The problem is that while Chain-of-Thought reasoning helps AI models think better by working through problems in steps, it also makes the models slower and use more computing power because they have to process many steps each time they answer a question.
What's the solution?
The solution is to use step entropy, which is a way to measure how much new information is in each reasoning step, to find and keep only the important parts of the reasoning. Then, the model is trained in two stages to learn how to make shorter but still accurate reasoning chains.
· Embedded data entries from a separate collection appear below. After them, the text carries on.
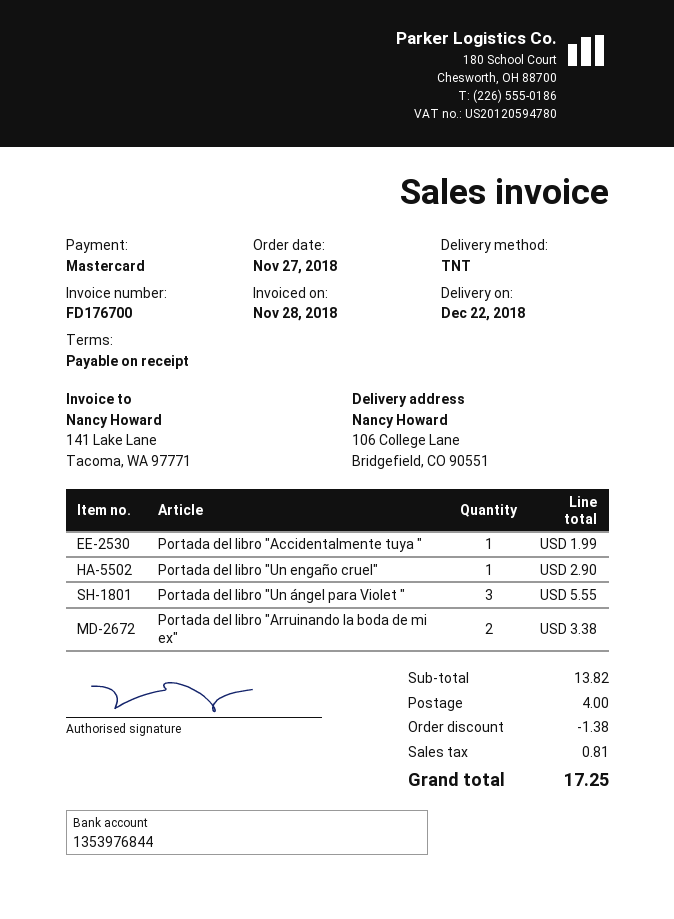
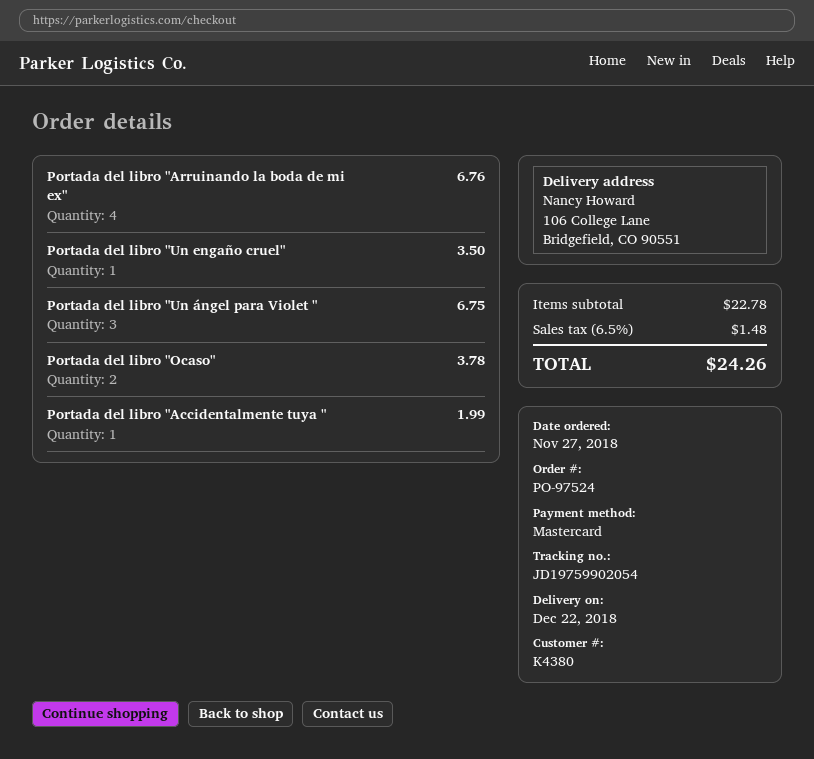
Portada del libro "Un engaño cruel": 1 for 2.90 -> 1 for 3.50
Portada del libro "Un ángel para Violet ": 3 for 5.55 -> 3 for 6.75
Portada del libro "Arruinando la boda de mi ex": 2 for 3.38 -> 4 for 6.76
Portada del libro "Ocaso": none -> 2 for 3.78
subtotal: 13.82 -> 22.78
discount: 1.38 -> none
shipping: 4.00 -> none
tax: 0.81 -> 1.48
total: 17.25 -> 24.26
This reduces the amount of work the model has to do, making it faster without losing much accuracy.
Why it matters?
This matters because making Chain-of-Thought reasoning more efficient means AI models can solve hard problems faster and use less energy. This can help AI be more practical for everyday use, especially in tasks like math, coding, or complex decision-making, where clear step-by-step thinking is important.
Abstract
A novel CoT compression framework using step entropy and a two-stage training strategy enhances LLM inference efficiency without significantly reducing accuracy.